Lib Dem general election manifesto
Here’s the manifesto in full. For the costing document, as well as the braille and easy read versions, see my archive of Lib Dem manifestos. A British Sign Language version is also available here.
Tim Farron’s speech at manifesto launch
A couple of weeks ago, in Kidlington near Oxford, I met a guy called Malcolm. I say met… he came up to me in the street and started shouting at me.
You might have seen it on the news. Or the Internet.
In the end we actually got along. But he was angry with me for not getting behind Theresa May and backing Brexit. I think I calmed him down a bit when we spoke, but I don’t think I changed his mind.
And that’s fine. You see, when last year’s referendum took place I campaigned harder than anyone else to remain. I believed passionately that our children would have a brighter future if Britain remained in the European Union.
But we lost – and I accept that.
But that doesn’t mean I have changed what I believe.
I believe that our children will have a brighter future if we are inside the European Union.

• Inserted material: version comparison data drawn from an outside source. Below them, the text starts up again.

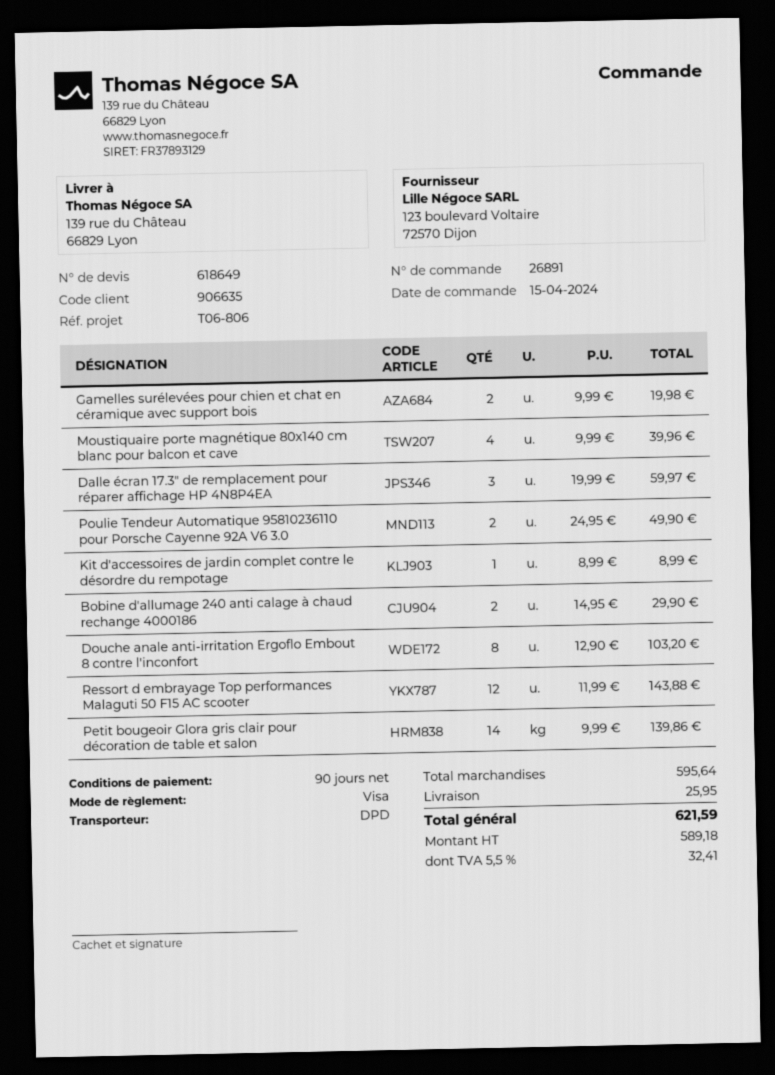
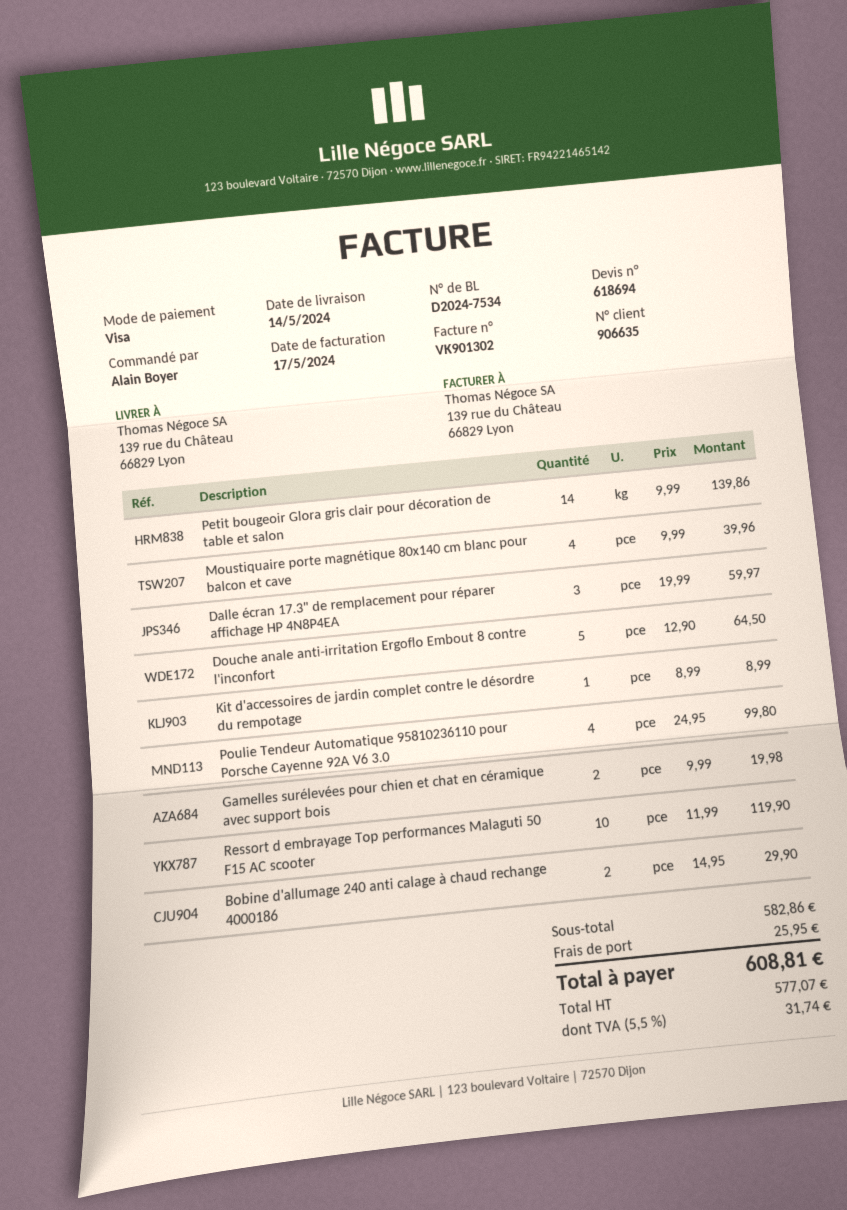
quote number: 618649 -> 618694
Poulie Tendeur Automatique 95810236110 pour Porsche Cayenne 92A V6 3.0: 2 x 24.95 = 49.90 -> 4 x 24.95 = 99.80
Douche anale anti-irritation Ergoflo Embout 8 contre l'inconfort: 8 x 12.90 = 103.20 -> 5 x 12.90 = 64.50
Ressort d embrayage Top performances Malaguti 50 F15 AC scooter: 12 x 11.99 = 143.88 -> 10 x 11.99 = 119.90
subtotal: 595.64 -> 582.86
net: 589.18 -> 577.07
tax: 5.5% = 32.41 -> 5.5% = 31.74
total: 621.59 -> 608.81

That they will be safer and better off. That our economy will be stronger and our country will have more influence in the world.
But just because I believe that doesn’t mean I think people who voted to leave are bad people. Of course, they’re not. We just disagree.

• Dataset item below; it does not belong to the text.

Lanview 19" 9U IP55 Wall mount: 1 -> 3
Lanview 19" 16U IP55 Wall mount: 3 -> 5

You see, I grew up in Preston in Lancashire. And most of the people in Preston voted to leave. There are parts of Lancashire where two-thirds of people voted to leave.
Friends of mine did. Members of my family did. They don’t all admit that to my face, but I know they did.
Those people, they’re my people. I like them. They’re good people. Decent people.
And, as it happens, I liked Malcolm too. Once he stopped shouting at me.
But here’s the difference between me and Theresa May – I want Malcolm, and everyone in Preston, and every single one of you, to have your say over what comes next.
Nobody knows what Brexit will look like.
The choices Theresa May will make will affect your life and our country for decades – your job, your weekly shop, your environment, your safety, where you can travel to and where you can live.
And she’s already making choices that will affect those things, including the most profound choice she could make – taking Britain out of the Single Market.
That decision alone is a time bomb under our economy. And when it blows up it is going to take our NHS and our schools down with it.
It is going to wreck our children’s future for decades to come.
And it is a choice. Plain and simple. It wasn’t inevitable.
There was nothing on the ballot paper last June that said we were choosing to pull out of the Single Market. There are other countries that are outside the EU but inside the Single Market – just look at Norway or Switzerland.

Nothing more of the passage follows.